● **EXERCISE BRIEF**
The material below has pictures in it. Set down only the lines from the line containing "text: 26 ->" through the line containing "font-weight: bold ->", word for word, and leave the pictures behind.

BEGIN DATA SUPPLIED

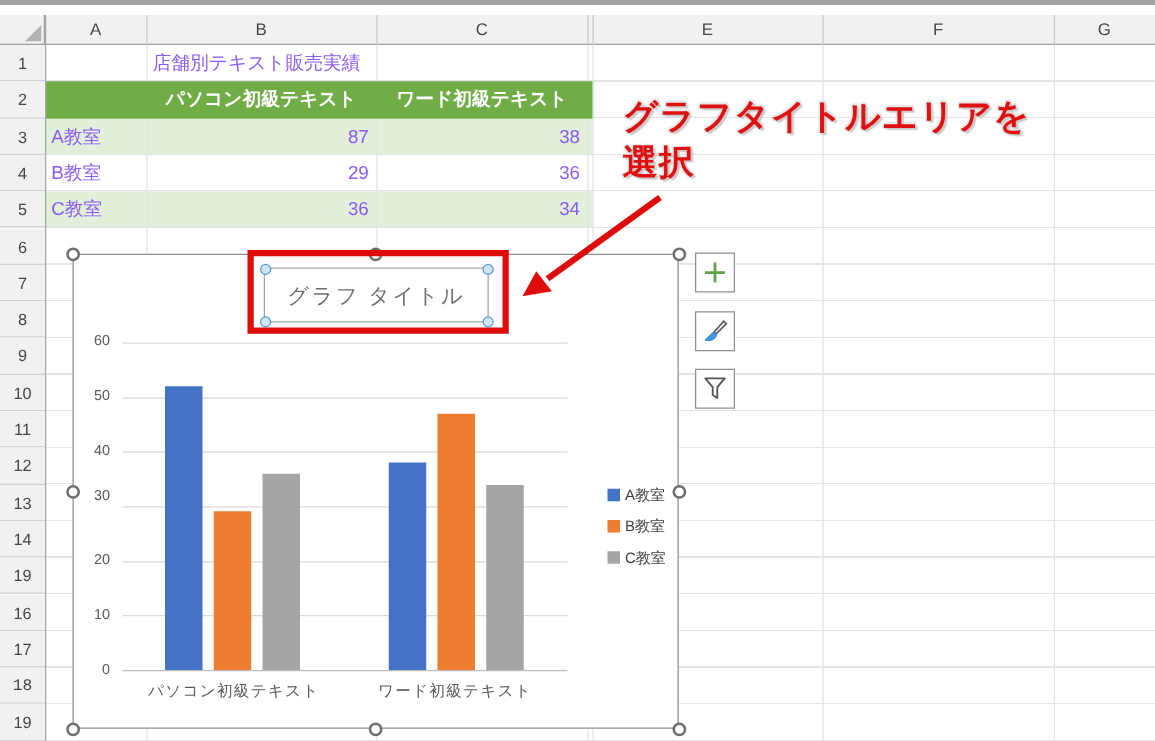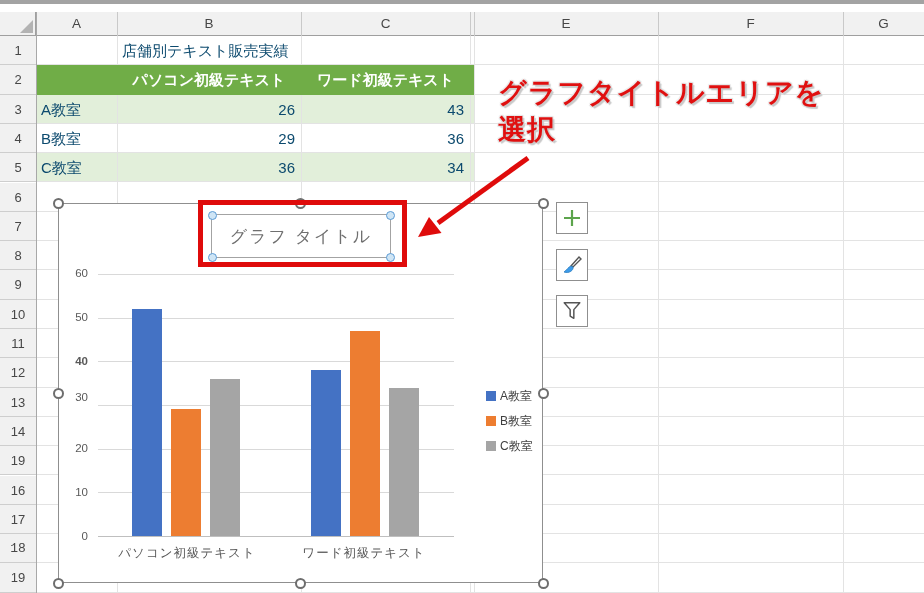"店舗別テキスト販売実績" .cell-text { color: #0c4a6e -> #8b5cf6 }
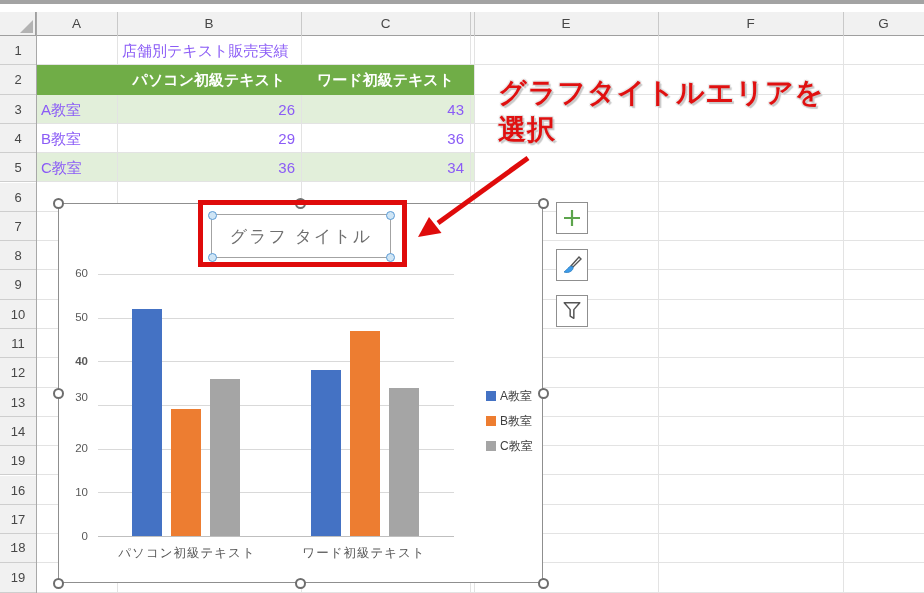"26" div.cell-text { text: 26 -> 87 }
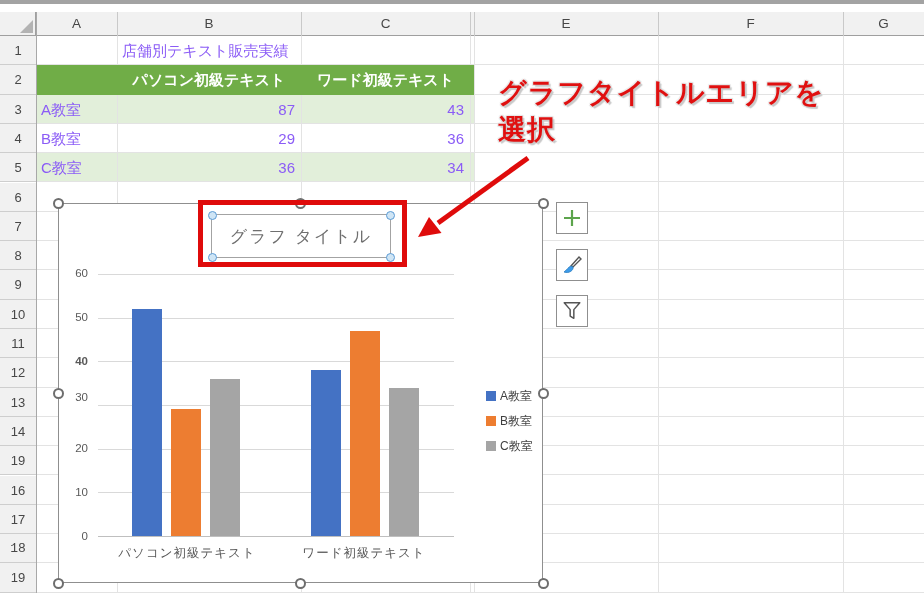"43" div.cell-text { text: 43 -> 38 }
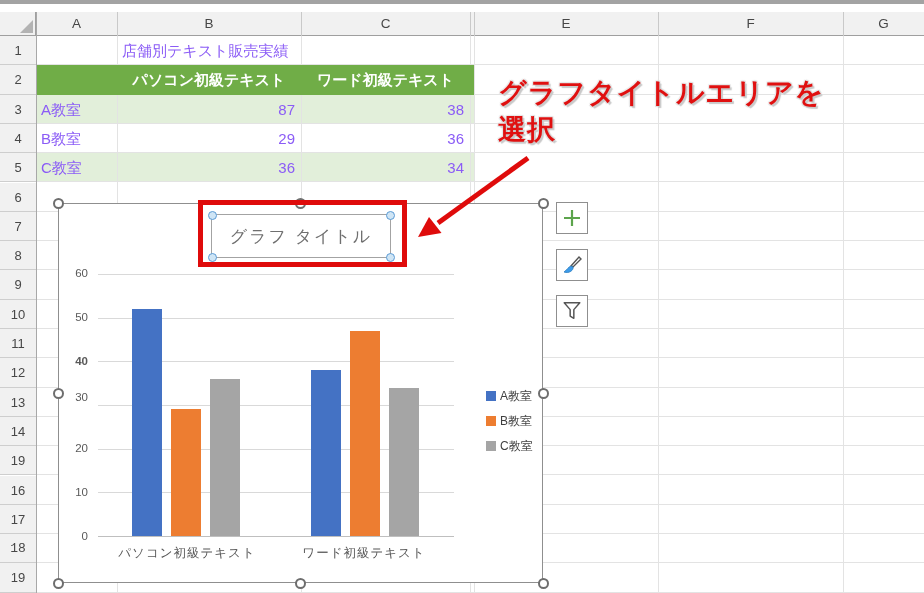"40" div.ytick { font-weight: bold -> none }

END DATA SUPPLIED
BEGIN DATA SUPPLIED

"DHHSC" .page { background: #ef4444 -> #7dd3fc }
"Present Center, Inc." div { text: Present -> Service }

END DATA SUPPLIED
BEGIN DATA SUPPLIED

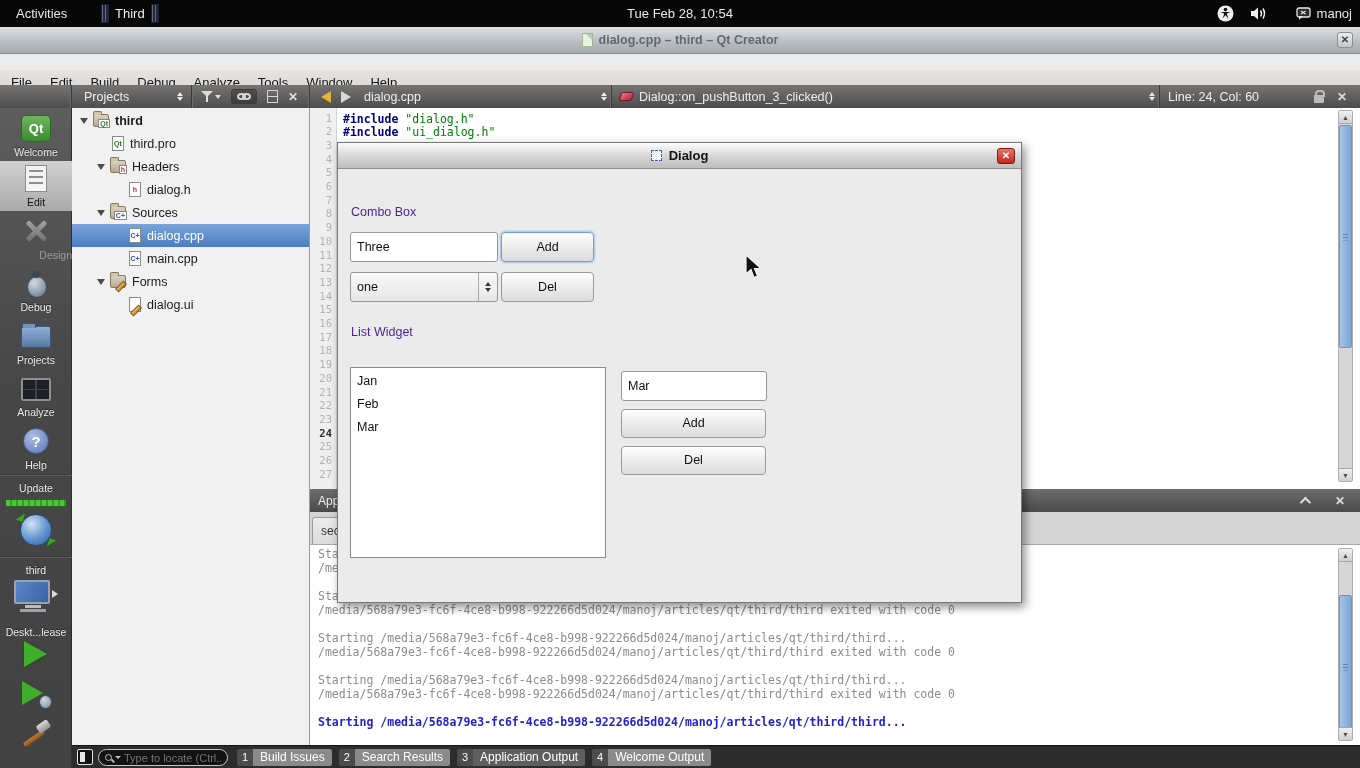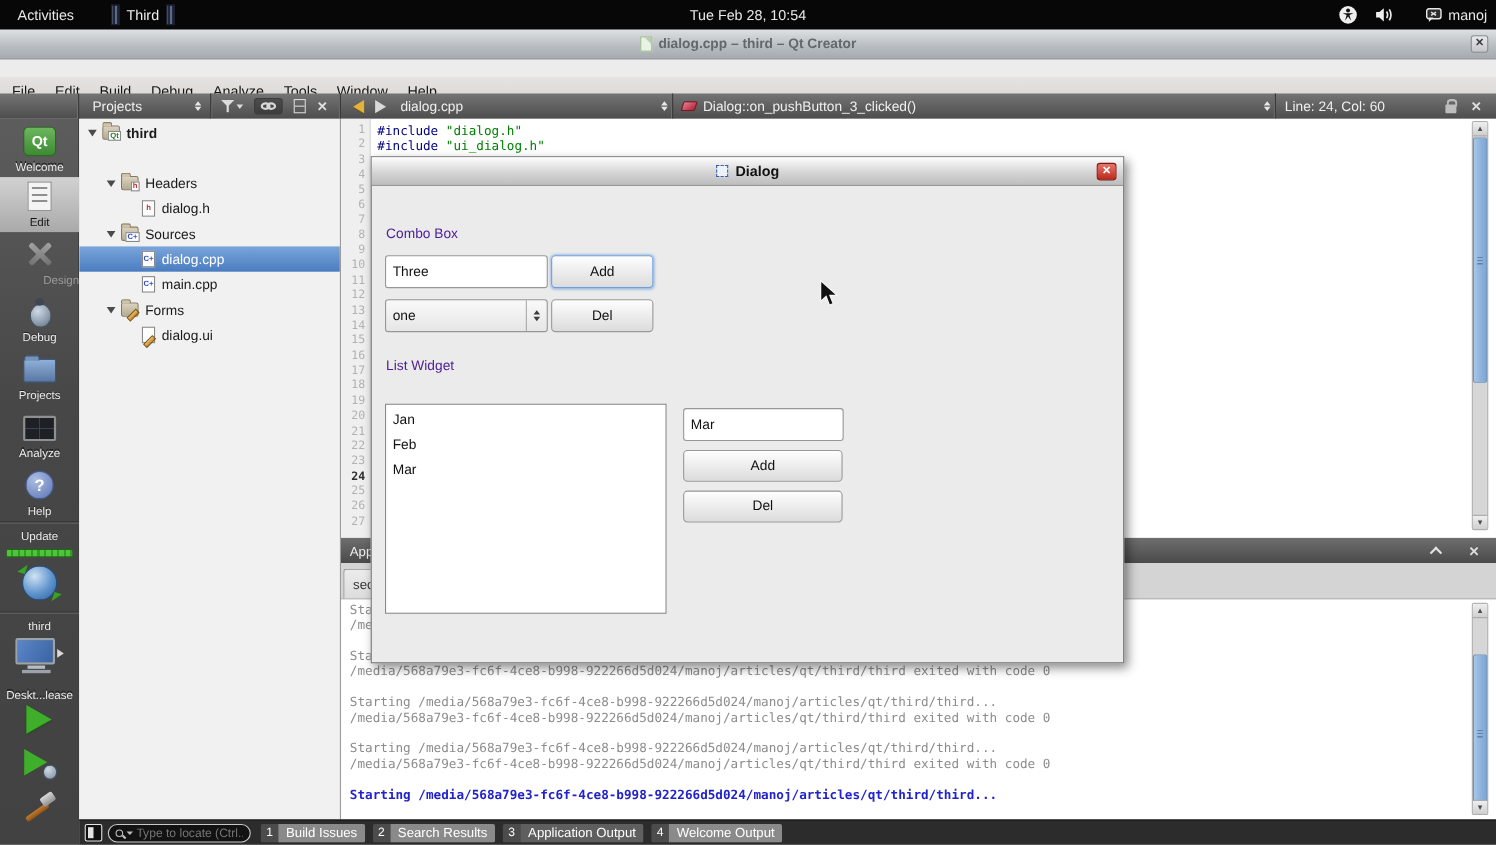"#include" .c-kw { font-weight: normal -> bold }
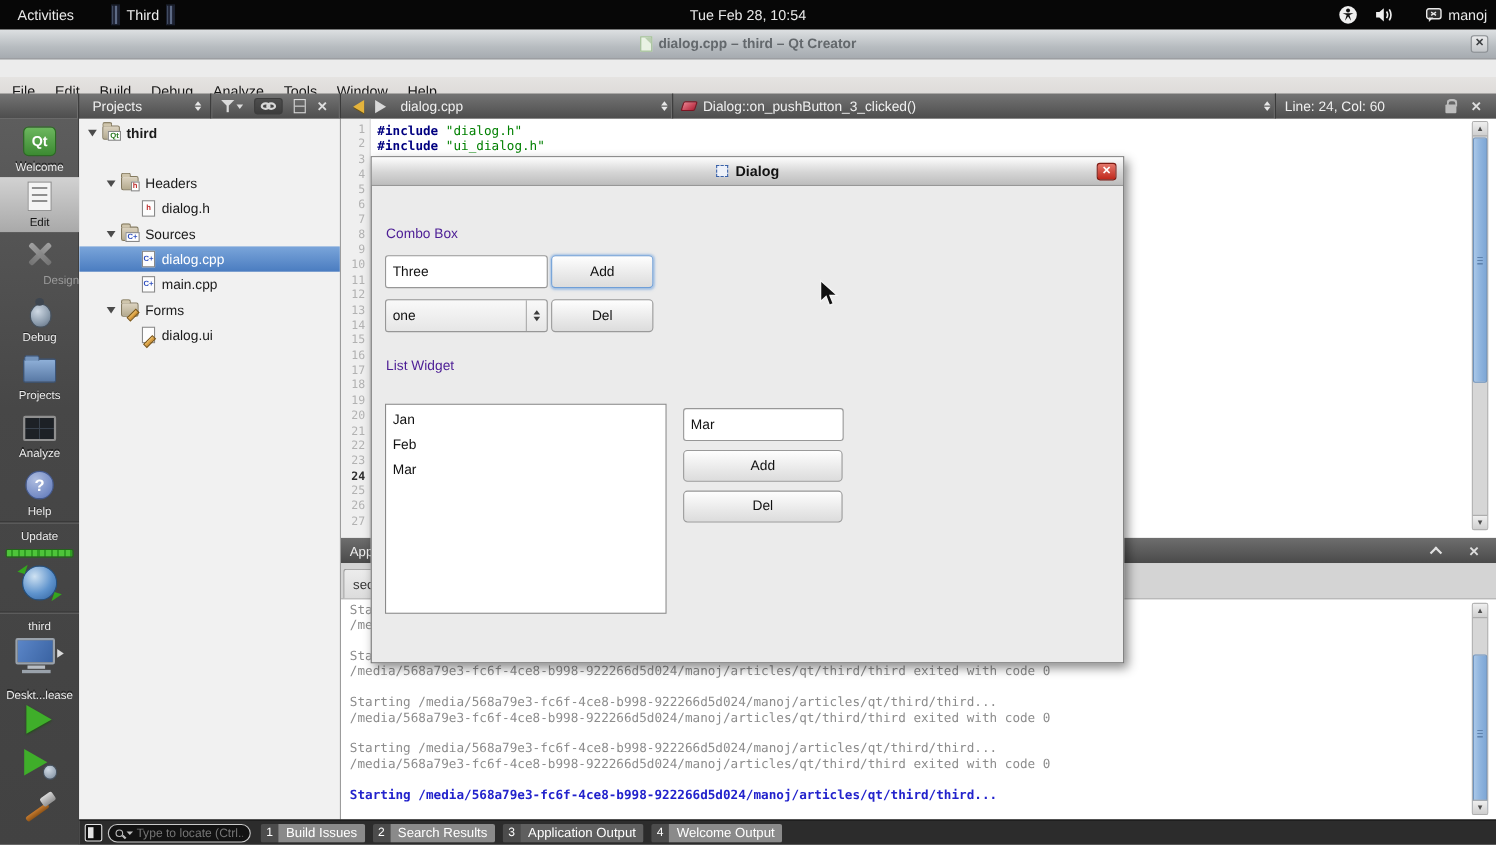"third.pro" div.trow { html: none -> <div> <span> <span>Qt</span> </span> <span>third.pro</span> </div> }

END DATA SUPPLIED

● **SOLUTION BELOW**
"26" div.cell-text { text: 26 -> 87 }
"43" div.cell-text { text: 43 -> 38 }
"40" div.ytick { font-weight: bold -> none }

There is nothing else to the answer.